Jen Schradie, Berkeley Center for New Media, UC Berkeley

April 17, 2013

The so-called Facebook and Twitter Revolutions of the Arab Spring raised questions about the relationship between technology and democracy. Schradie compares social movement organizations in one Southern state, from grassroots Tea Party groups to rank-and-file labor unions. Political orientation, social class, and racial formations shape how these groups use the Internet. Rather than simply examining the digital traces of the Twitter elite using Big Data, she also delves into the everyday practices of activists’ use of digital technologies with surprising results: groups that care more about democracy care less about the Internet.

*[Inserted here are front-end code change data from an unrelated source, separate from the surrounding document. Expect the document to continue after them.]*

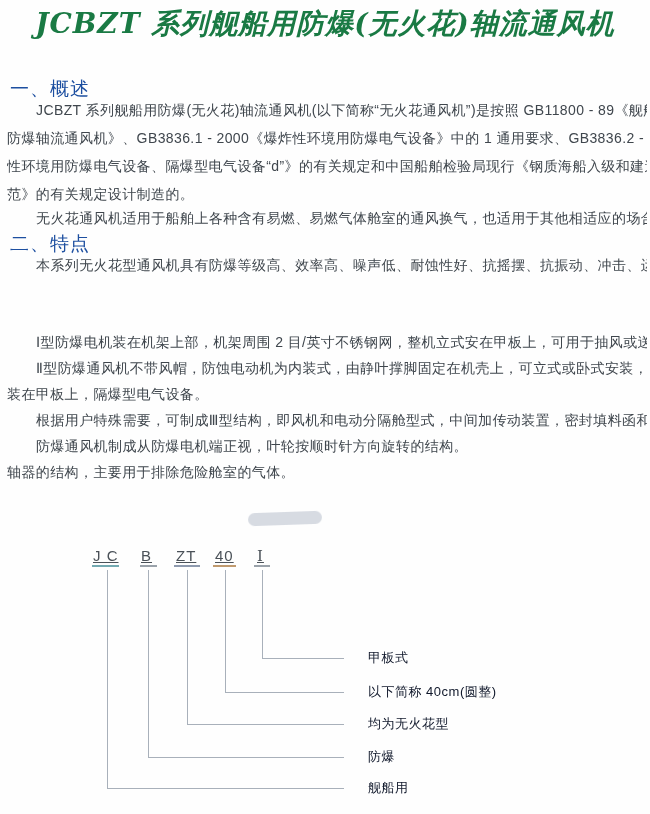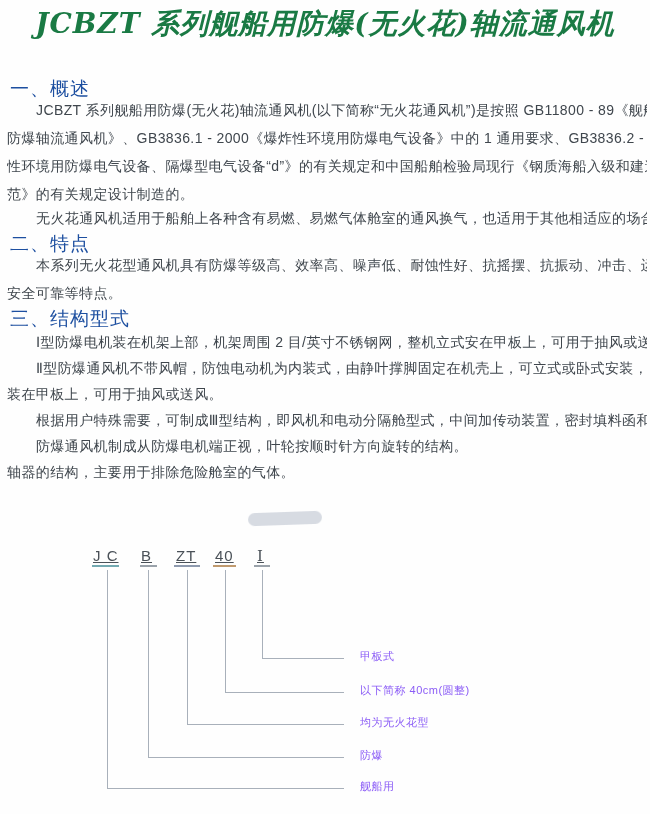--- a/index.html
+++ b/index.html
@@ -41,21 +41,21 @@
   .v-b{left:148px;height:187px}
   .v-zt{left:187px;height:154px}
   .v-40{left:225px;height:122px}
   .v-i{left:262px;height:88px}
   .hline{position:absolute;height:1px;background:#a8b0ba;}
   .hl-1{top:658px;left:262px;width:82px}
   .hl-2{top:692px;left:225px;width:119px}
   .hl-3{top:724px;left:187px;width:157px}
   .hl-4{top:757px;left:148px;width:196px}
   .hl-5{top:788px;left:107px;width:237px}
-  .diag-label{position:absolute;left:360px;font-size:11px;color:#8b5cf6;white-space:nowrap;letter-spacing:0.5px;}
+  .diag-label{position:absolute;left:368px;font-size:13px;color:#0f172a;white-space:nowrap;letter-spacing:0.5px;}
   .lb-1{top:649px}.lb-2{top:683px}.lb-3{top:715px}.lb-4{top:748px}.lb-5{top:779px}
 
   .smudge{
     position:absolute;left:248px;top:512px;width:74px;height:13px;
     background:#ced3dc;border-radius:8px;transform:rotate(-2deg);
     opacity:.8;filter:blur(0.6px);
   }
 </style>
 </head>
 <body>
@@ -71,28 +71,26 @@
     <div class="line">性环境用防爆电气设备、隔爆型电气设备“d”》的有关规定和中国船舶检验局现行《钢质海船入级和建造规</div>
     <div class="line">范》的有关规定设计制造的。</div>
   </div>
   <div class="textblock lh28 b1b">
     <div class="line indent">无火花通风机适用于船舶上各种含有易燃、易燃气体舱室的通风换气，也适用于其他相适应的场合。</div>
   </div>
 
   <div class="sec-heading h2">二、特点</div>
   <div class="textblock lh28 b2">
     <div class="line indent">本系列无火花型通风机具有防爆等级高、效率高、噪声低、耐蚀性好、抗摇摆、抗振动、冲击、运转平稳和</div>
-    <div class="line">安全可靠等特点。</div>
   </div>
 
-  <div class="sec-heading h3">三、结构型式</div>
   <div class="textblock lh26 b3">
     <div class="line indent">Ⅰ型防爆电机装在机架上部，机架周围 2 目/英寸不锈钢网，整机立式安在甲板上，可用于抽风或送风。</div>
     <div class="line indent">Ⅱ型防爆通风机不带风帽，防蚀电动机为内装式，由静叶撑脚固定在机壳上，可立式或卧式安装，也可安</div>
-    <div class="line">装在甲板上，可用于抽风或送风。</div>
+    <div class="line">装在甲板上，隔爆型电气设备。</div>
     <div class="line indent">根据用户特殊需要，可制成Ⅲ型结构，即风机和电动分隔舱型式，中间加传动装置，密封填料函和挠性联</div>
     <div class="line indent">防爆通风机制成从防爆电机端正视，叶轮按顺时针方向旋转的结构。</div>
     <div class="line">轴器的结构，主要用于排除危险舱室的气体。</div>
   </div>
 
   <div class="smudge"></div>
 
   <div>
     <span class="code-part cp-jc">J C</span>
     <span class="code-part cp-b">B</span>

Jen Schradie is a doctoral candidate in the Department of Sociology at the University of California-Berkeley and the Berkeley Center for New Media. She has a master’s degree from the Harvard Kennedy School. Publicity garnered from publishing two articles on digital production inequality in Poetics and Information, Communication and Society earned her the 2012 Public Sociology Alumni Prize at UC Berkeley. Her current research is funded by a National Science Foundation Grant. Before entering academia, Jen directed six documentary films, including “The Golf War – a story of land, golf and revolution in the Philippines.” Most of her films, however, focused on social movements confronting corporate power in the American rural South. Jen’s documentaries have screened at more than 25 film festivals and 100 universities.

Black-Latino Relations in U.S. National Politics:
Beyond Conflict or Cooperation

Rodney Hero, Professor, Politics and Haas Chair in
Diversity and Democracy, UC Berkeley

April 24, 2013

Professor Hero summarizes some major findings from a book he co-authored which analyzes the extent to which conflict between Latinos and African Americans is found in national politics. Based on research of minority advocacy groups in national politics as well as the behavior of minority members of Congress, he finds the relationship between these groups is mainly characterized by non-conflict and independence. He addresses why there appears to be little minority intergroup conflict at the national level, suggesting the importance of the roles of institutions and types of policies as likely factors. This research represents one of the first systematic studies of Black-Latino intergroup relations at the national level of U.S. politics.

Rodney Hero is professor in the Department of Political Science and the Haas Chair in Diversity and Democracy at UC Berkeley. His research and teaching focus on American democracy and politics, especially as viewed through the analytical lenses of Latino Politics, Racial/Ethnic Politics, State & Urban Politics, and Federalism. His book, Latinos and the U.S. Political System: Two-tiered Pluralism, received the American Political Science Association's [APSA] 1993 Ralph J. Bunche Award. He also authored Faces of Inequality: Social Diversity in American Politics, which was selected for the APSA’s Woodrow Wilson Award in 1999, and several other books.